I implemented (see code below) the absolute minimal generalized suffix tree building algorithm. I wrote a unit test and it seems to work as expected (finds the right substring at the right position) . But the tree is impractically large. Question: Did I make a mistake somewhere, or are suffix trees in this basic form only usable for very short texts?
Statistics
I want to use this to search in large bodies of text: multiple 15-20Mb text files, or e.g. 40'000 string ~60 characters each.
When I build the 40'000 string 2.5Mb suffix tree (it's a list if firm names), the tree takes 400Mb. I could probably optimize it about 4x, but even then it'd be more than 40 bytes per character of original text. Is that normal? The estimates in literature suggest to me this is high.
Looking at the average branching factor per level of the tree, they are: 80 40 8 3 2 1 1 1 ... i.e. only the first 3-5 levels of the tree actually branch. I'm much better off building 3-5 levels and keeping long text suffix nodes. Everything below 5th level is basically linked lists of characters. Is that expected performance? It makes intuitive sense, there aren't many 6+ character substrings shared between firm names.

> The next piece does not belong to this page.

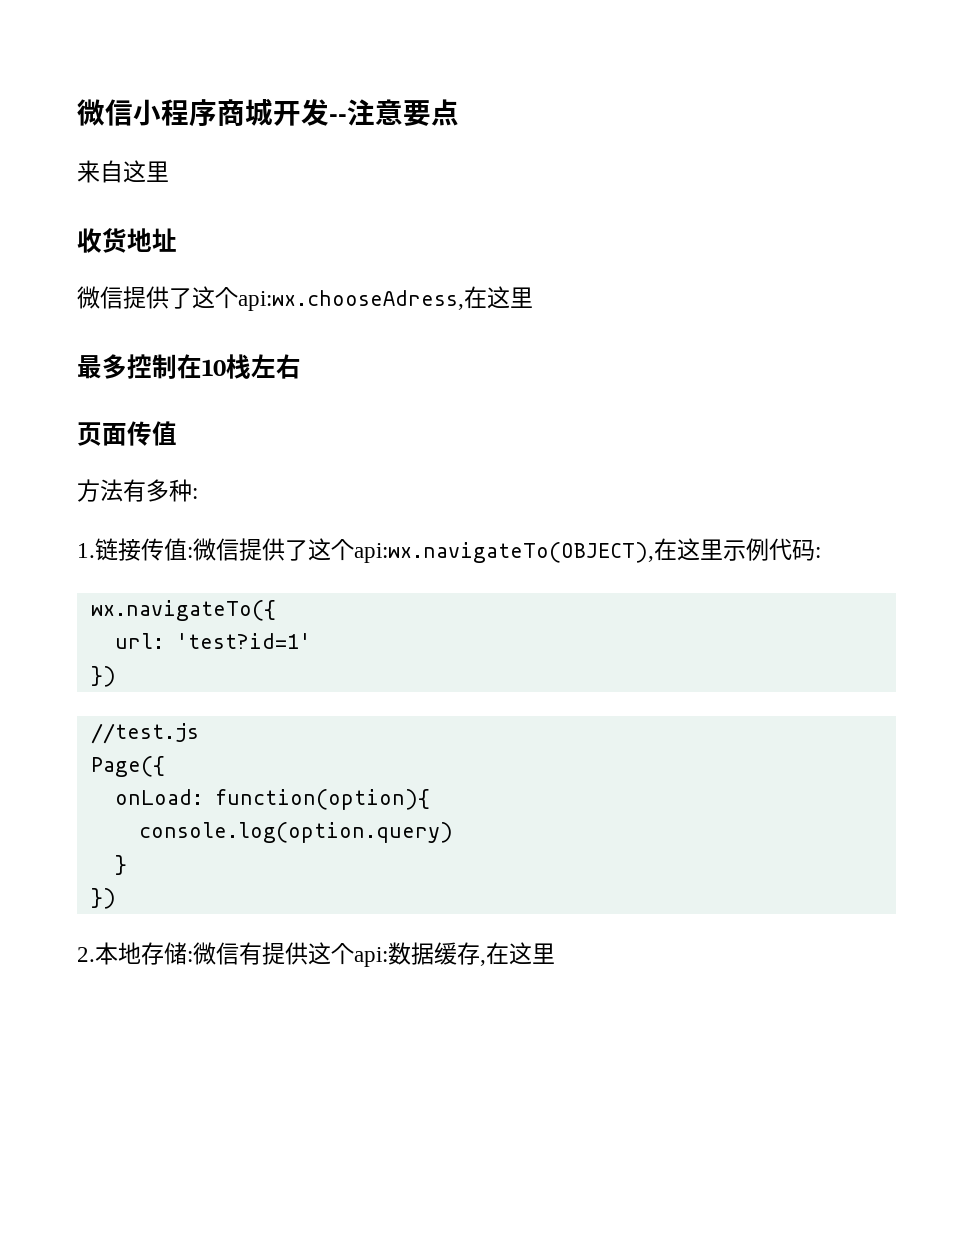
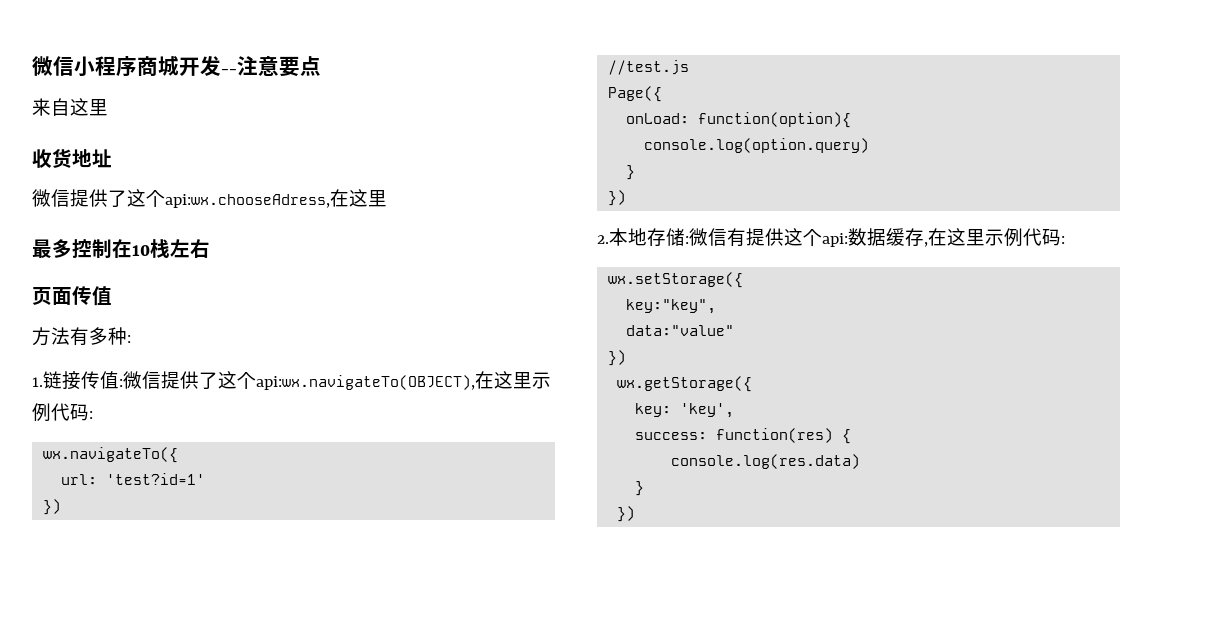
(555, 953) none -> [985,228,1065,247] [608,272,744,288] [626,299,717,314] [626,325,735,336] [608,350,627,366] [617,376,753,392] [635,403,735,418] [635,428,852,444] [671,454,861,469] [635,481,645,496] [617,506,636,522] 示例代码: // wx.setStorage({ // key:"key", // data:"value" // }) // wx.getStorage({ // key: 'key', // success: function(res) { // console.log(res.data) // } // })

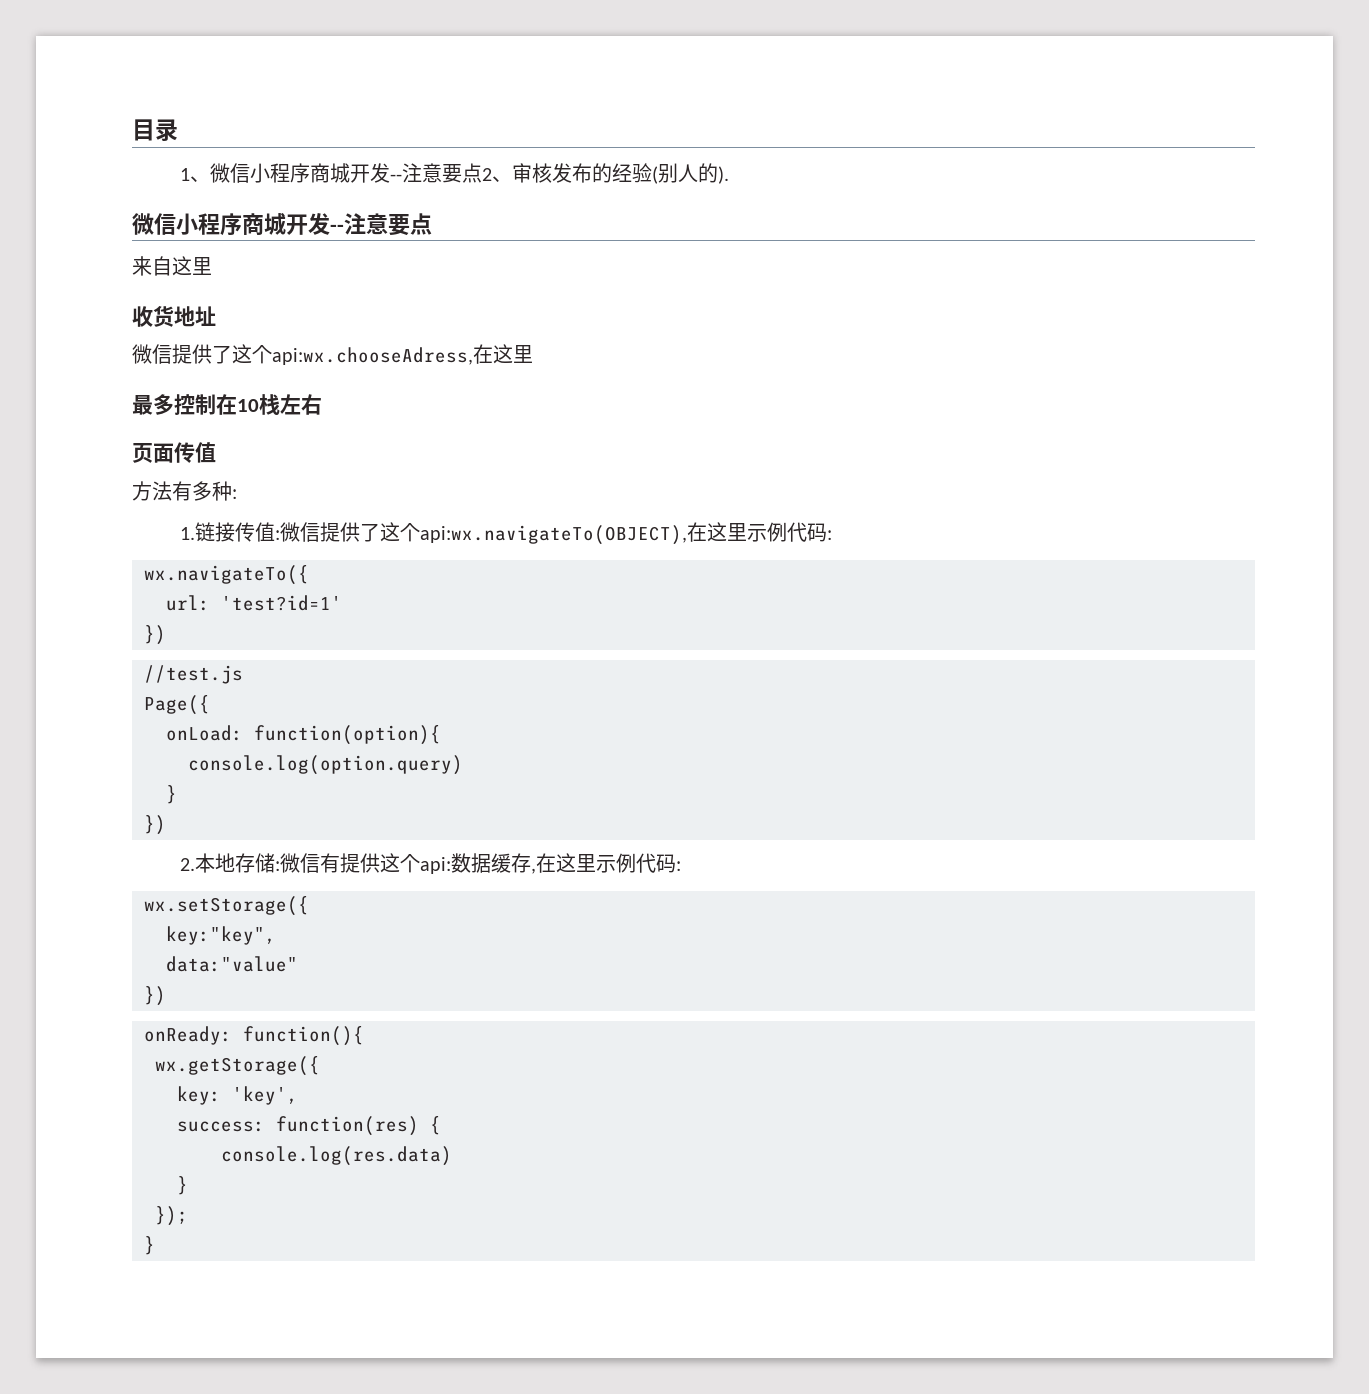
(32, 66) none -> [132,119,178,142] [180,163,730,184] 目录 // 1、微信小程序商城开发--注意要点2、审核发布的经验(别人的). //
(627, 358) none -> [144,1026,364,1046] // onReady: function(){
[617,506,636,522] }) -> [155,1206,188,1226] [144,1236,155,1255] }); // }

In further experiment with 15MB text, I run out of 2Gb of memory after I add the first 10'000 suffixes (long to short). There's almost no repeating substrings, so the tree cannot reuse much. I can absolutely see how suffix array is practically useful, it takes fixed 2-4 bytes per character, and requires only 24 string compares per search in 20Mb of text. I can't possibly see how suffix tree with as many vertices as there are unique substrings in text can fit in memory. It's O(n^2) nodes for a string with all unique characters, but it seems still very superlinear for an English text. How can suffix tree work for large texts? The papers and questions I read seem to imply it's supposed to be usable, hence my questions here.
Questions
Did I make a mistake somewhere that makes the tree bigger than it should be?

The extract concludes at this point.